Problem statement: Please retype the line that contains "-114,7 +114,7 @@" and all lines that follow it to the end of the entries below, exactly as they stand, with nothing added.

--- Dataset records ---

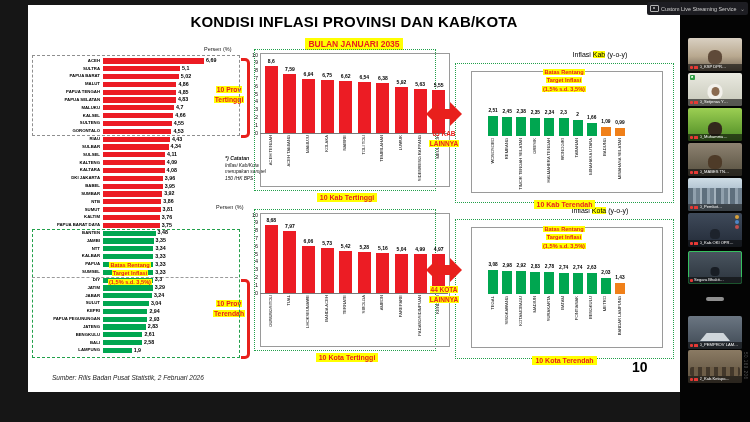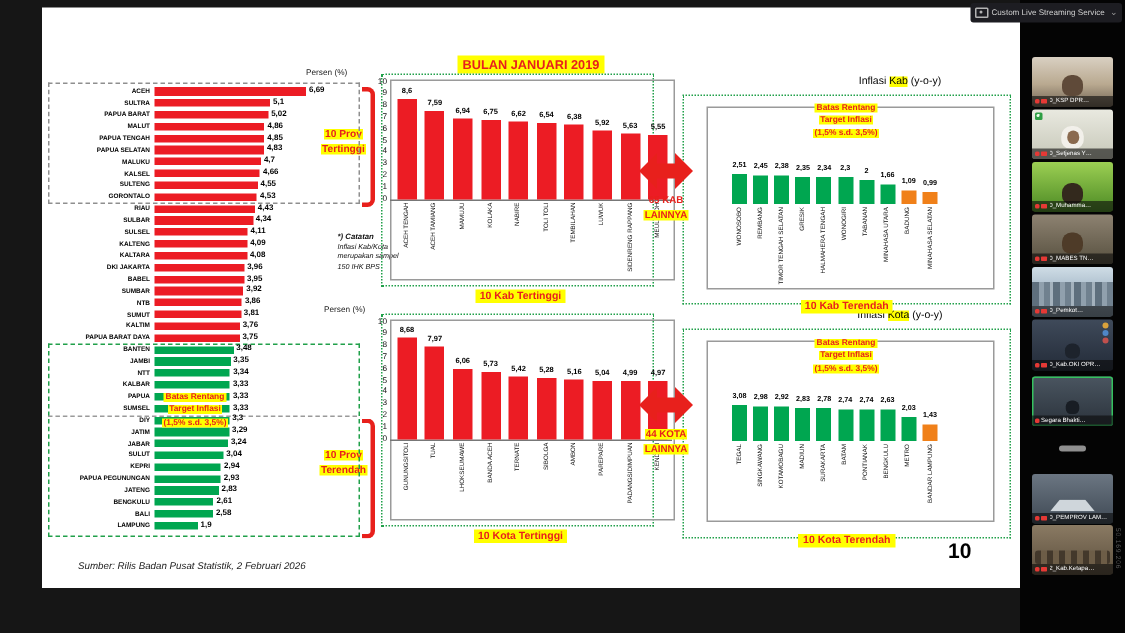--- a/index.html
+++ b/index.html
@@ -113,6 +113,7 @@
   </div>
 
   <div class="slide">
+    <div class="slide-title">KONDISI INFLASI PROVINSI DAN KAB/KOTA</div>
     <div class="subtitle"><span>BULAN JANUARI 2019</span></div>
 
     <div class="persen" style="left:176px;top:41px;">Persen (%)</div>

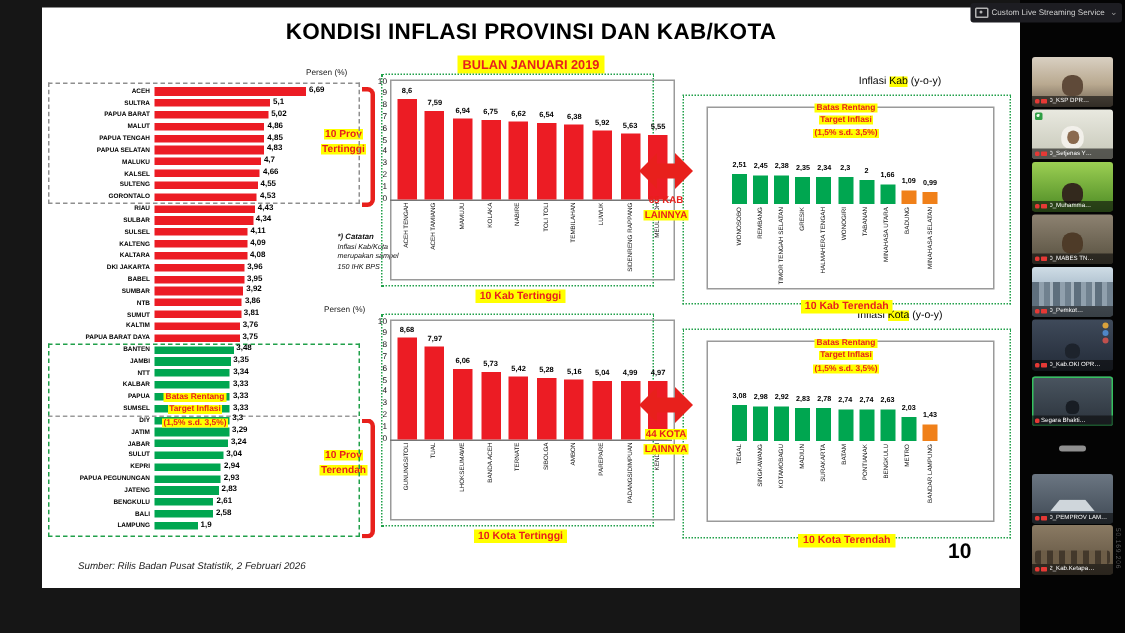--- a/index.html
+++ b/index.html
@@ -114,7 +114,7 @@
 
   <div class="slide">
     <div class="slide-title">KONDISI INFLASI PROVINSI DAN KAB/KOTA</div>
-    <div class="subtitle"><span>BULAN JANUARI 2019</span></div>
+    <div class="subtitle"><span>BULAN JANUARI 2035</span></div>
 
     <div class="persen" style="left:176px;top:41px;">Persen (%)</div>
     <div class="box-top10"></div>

---

Output of the exercise:
@@ -114,7 +114,7 @@
 
   <div class="slide">
     <div class="slide-title">KONDISI INFLASI PROVINSI DAN KAB/KOTA</div>
-    <div class="subtitle"><span>BULAN JANUARI 2019</span></div>
+    <div class="subtitle"><span>BULAN JANUARI 2035</span></div>
 
     <div class="persen" style="left:176px;top:41px;">Persen (%)</div>
     <div class="box-top10"></div>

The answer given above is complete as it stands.